Mr. Levine served as an Adjunct Professor of Law at the Georgetown University Law Center from 1989 to 2016. He is the lead author of the treatise Newsgathering and the Law, now in its Fourth Edition; he co-authored the casebook Media and the Law, now in its Second Edition; and most recently, together with Professor Stephen Wermiel, he co-authored The Progeny: Justice William J. Brennan’s Fight to Preserve the Legacy of New York Times v. Sullivan, published by the American Bar Association Press to commemorate the 50th anniversary of that landmark decision.
Mr. Levine began his legal career as a law clerk to the Honorable Irving R. Kaufman, then-Chief Judge of the United States Court of Appeals for the Second Circuit. Prior to founding LSKS in 1997, Mr. Levine was a partner in the Washington, DC-based firm Ross, Dixon & Masback.
Harte-Hanks Communications, Inc. v. Connaughton, 491 U.S. 657 (1989)
— Mr. Levine argued on behalf of the newspaper defendant in the United States Supreme Court in a defamation action arising from a news report alleging that a judicial candidate acted unethically. The Court held that, for the candidate to prevail, he had to demonstrate that the newspaper did more than merely depart from professional standards in reporting the story. The Court also reaffirmed the principle that appellate courts must independently review the record in defamation actions instituted by public officials or public figures.
United States v. Microsoft Corp., 165 F.3d 952 (D.C. Cir. 1999)
— Mr. Levine represented and argued on behalf of The New York Times and other news organizations that sought to attend pretrial depositions in this watershed civil antitrust case. The District of Columbia Circuit affirmed the trial court’s order requiring that the public and press be admitted to the depositions.
Hatfill v. The New York Times Co., 532 F.3d 312 (4th Cir. 2008) — Mr. Levine successfully defended The New York Times in a defamation action brought by a prominent bio-defense expert named by the FBI as a “person of interest” in the investigation of the 2001 anthrax mailings. The scientist claimed the newspaper falsely implicated him in connection with the mailings.
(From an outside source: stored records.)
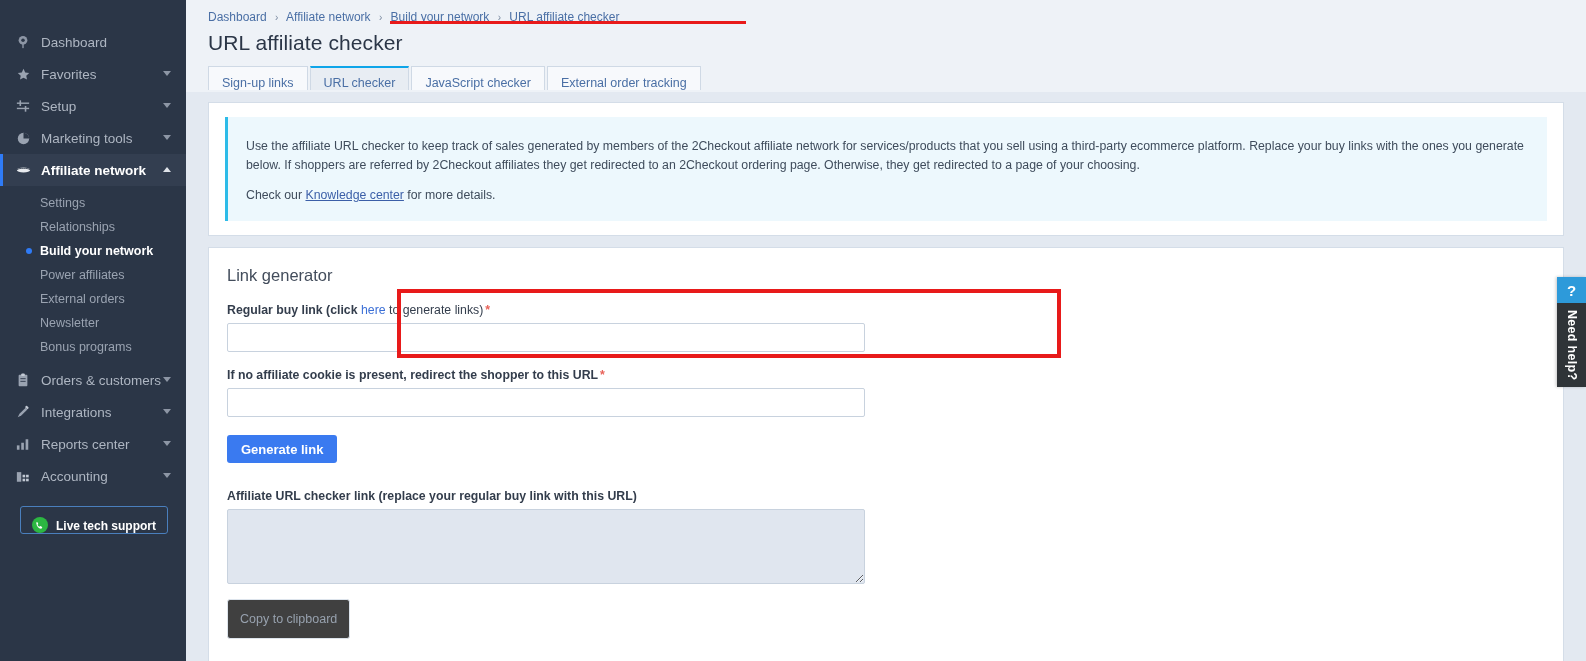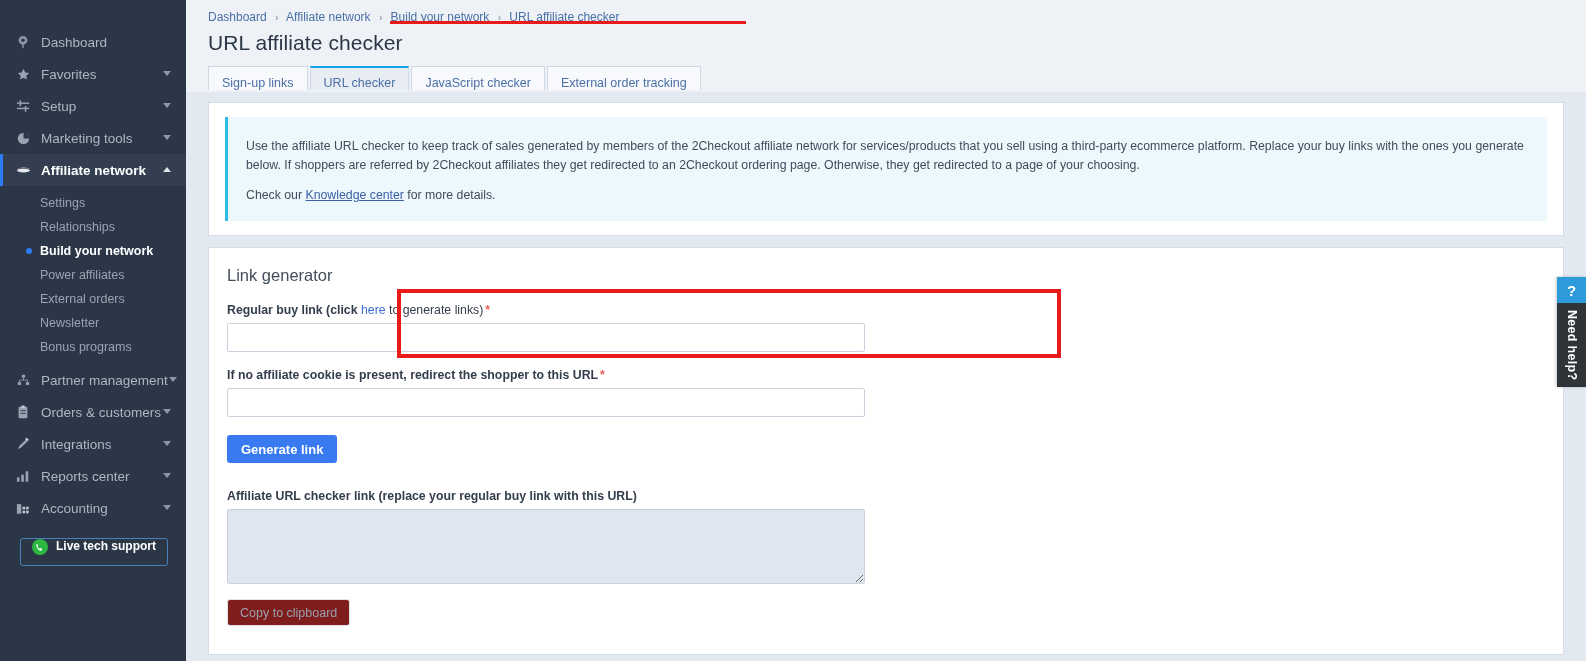"Partner management" div.nav-item { html: <div> <span> <svg> <rect></rect> <rect></rect> <rect></rect> <path></path> </svg> </span> <span>Partner management</span> <span> <svg> <path></path> </svg> </span> </div> -> none }
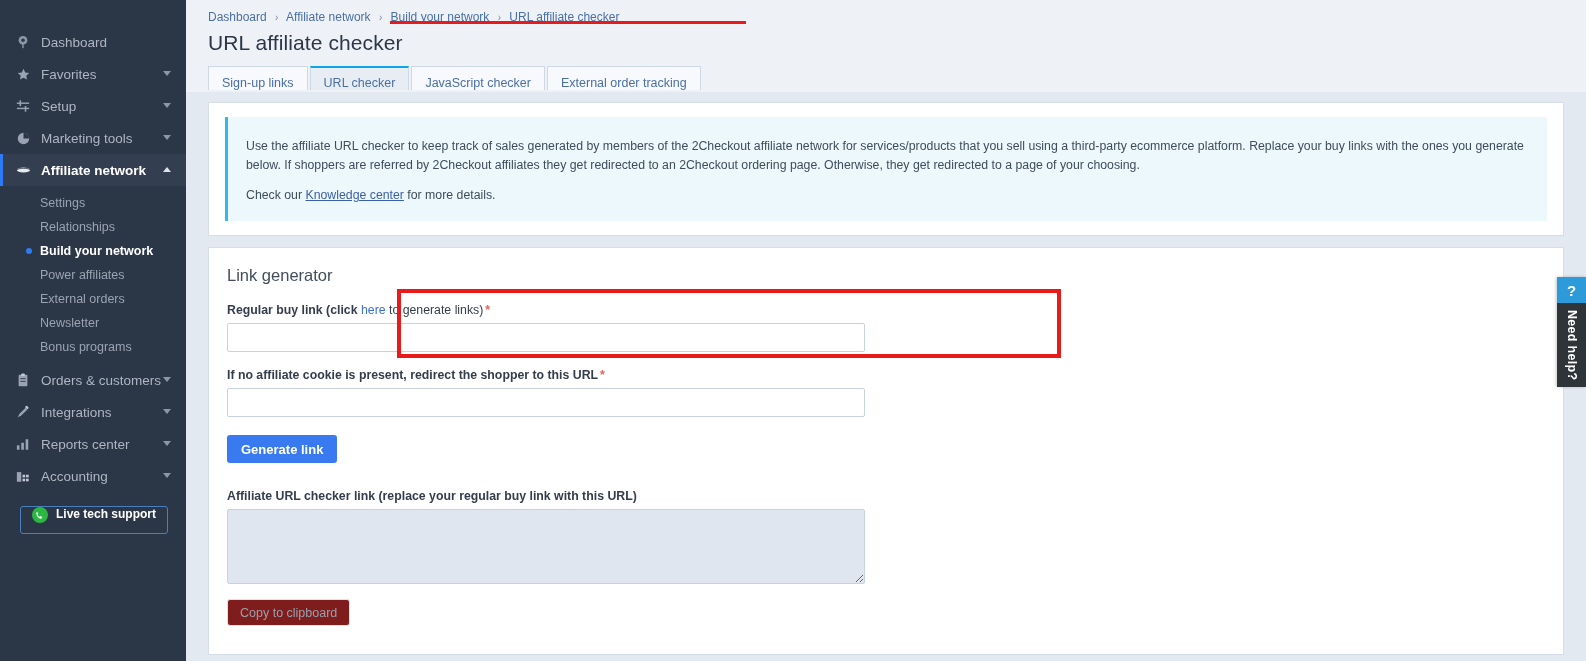"Live tech support" .support-btn { align-items: flex-start -> flex-end }
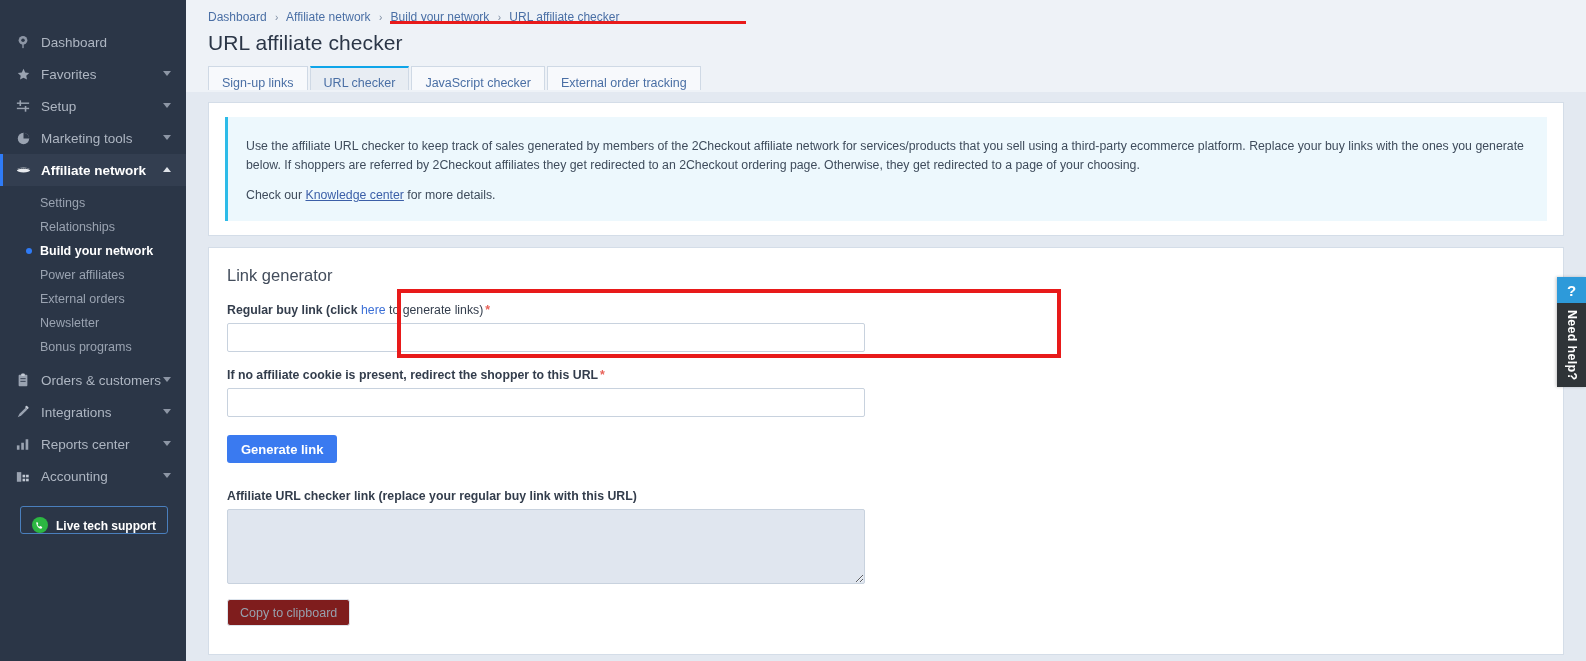"Copy to clipboard" .btn-muted { background: #7f1d1d -> #404040; height: 27px -> 40px }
The trial court granted the newspaper’s motion for summary judgment and the Fourth Circuit affirmed, finding the plaintiff was a limited-purpose public figure who failed to establish actual malice.
Bartnicki v. Vopper, 532 U.S. 514 (2001) — Mr. Levine argued on behalf of the media defendants in this landmark Supreme Court case arising out of the radio broadcast of a tape recording of a cell phone conversation between two teachers’ union officials. The Supreme Court upheld the dismissal of the plaintiffs’ claims under the federal wiretapping act and reaffirmed the principle that the press cannot be held liable for publishing truthful information about a matter of public concern absent a governmental interest of the highest order, at least where it played no role in the source’s unlawful acquisition of the information.
Ventura v. Kyle, --- F.3d ----, 2016 WL 3228373 (8th Cir. 2016) — Mr. Levine argued on behalf of the estate of the late Chris Kyle, a sniper for the Navy SEALs, and secured the appellate reversal of a $1.85 million jury verdict in favor of former Minnesota governor and professional wrestler Jesse Ventura for unjust enrichment and defamation. The court held that there is no valid claim for unjust enrichment in the context of an alleged defamation and remanded Ventura’s defamation claim for a new trial.